Незнакомец удивленно раскрыл глаза, которые все это время были полуприкрыты в задумчивости, свойственной старику в минуты покоя, сообщавшего его лицу некоторую привлекательность.
— Кого вы имеете в виду? — краснея, спросил он.
— Никого, сударь, — отвечал Жильбер.
— Не может быть.
— Да нет же, уверяю вас.
— Мне показалось, что вы основательно изучили женевского философа и имеете в виду его жизнь.
— Я его не знаю, — простодушно возразил Жильбер.
— Не знаете? — вздохнул незнакомец. — Невелика потеря, молодой человек, это весьма жалкое создание.
— Что вы говорите! Жан Жак Руссо — жалкое создание? Значит, нет больше справедливости ни на земле, ни на небе. Жалкое создание! И это человек, посвятивший жизнь счастью других людей!..
— Ну, я вижу, вы и в самом деле его не знаете! Впрочем, давайте лучше поговорим о вас, если ничего не имеете против.
— Я охотнее предпочел бы уяснить себе предмет, о котором мы только что говорили. Кроме того, я ничего собою не представляю, сударь, что же я могу вам сообщить?
— Ну да, и потом, вы меня совсем не знаете и боитесь быть откровенны с незнакомым человеком.
— Сударь! Чего мне бояться кого бы то ни было и кто может сделать меня более несчастным, чем я есть? Вспомните, каким я предстал перед вами: одинокий, бедный, голодный.
— Куда же вы направлялись?
— В Париж. Вы парижанин, сударь?
— Да… то есть нет.
— Да или нет? — с улыбкой спросил Жильбер.
— Я не люблю лгать. Я не раз имел случай убедиться, что надо подумать, прежде чем ответить. Я парижанин, если под парижанином подразумевается человек, давно проживающий в Париже и ведущий городской образ жизни. Но родился я в другом городе. А почему вы об этом спросили?
— Мой вопрос связан с тем, о чем мы только что говорили.
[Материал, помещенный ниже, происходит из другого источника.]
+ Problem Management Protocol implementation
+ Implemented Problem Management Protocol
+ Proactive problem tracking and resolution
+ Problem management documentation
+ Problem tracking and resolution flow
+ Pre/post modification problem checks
Я имел в виду то, что, если вы живете в Париже, вы, должно быть, видели господина Руссо.
— Я и впрямь видел его несколько раз.
— Его, наверное, провожают взглядами, когда он проходит мимо? Он вызывает восхищение, прохожие показывают на него друг другу пальцем как на благодетеля человечества, не так ли?
— Ничего похожего. За ним бегут дети и, подученные родителями, кидают ему вдогонку камни.
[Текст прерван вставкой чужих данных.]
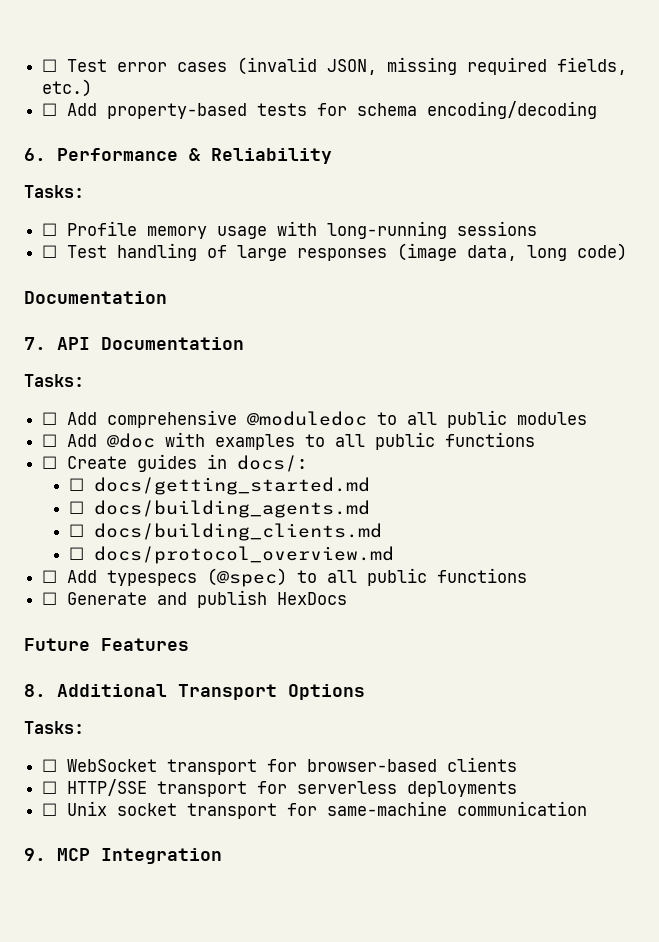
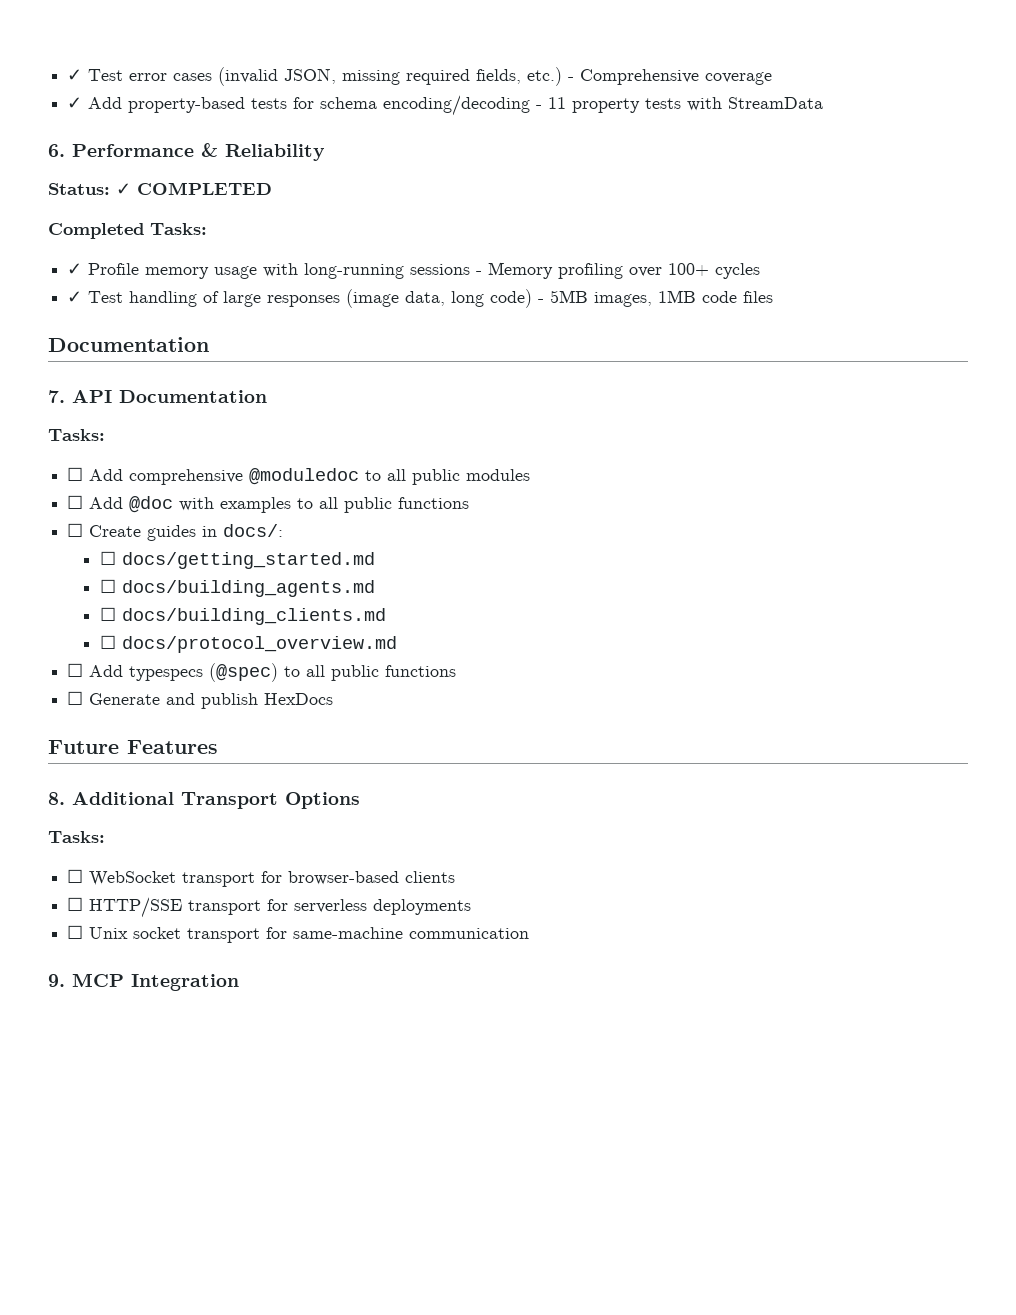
- ☐ Test error cases (invalid JSON, missing required fields, etc.)
- ☐ Add property-based tests for schema encoding/decoding
+ ✓ Test error cases (invalid JSON, missing required fields, etc.) - Comprehensive coverage
+ ✓ Add property-based tests for schema encoding/decoding - 11 property tests with StreamData
  6. Performance & Reliability
- Tasks:
- ☐ Profile memory usage with long-running sessions
- ☐ Test handling of large responses (image data, long code)
+ Status: ✓ COMPLETED
+ Completed Tasks:
+ ✓ Profile memory usage with long-running sessions - Memory profiling over 100+ cycles
+ ✓ Test handling of large responses (image data, long code) - 5MB images, 1MB code files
— О, Господи! — в недоумении вскричал Жильбер. — Но он, по крайней мере, богат?
— Ему случается утром, как и вам, задавать себе вопрос: "Что я буду сегодня есть?"
— Как бы ни был он беден, но, вероятно, он человек известный, могущественный, уважаемый?
— Засыпая вечером, он не уверен, что не проснется в Бастилии.
— Как же он должен в таком случае ненавидеть людей!
— Он их ни любит, ни ненавидит, они ему надоели, — вот и все.
— Не испытывать ненависти к людям, которые дурно с нами обходятся! — вскричал Жильбер. — Мне это непонятно.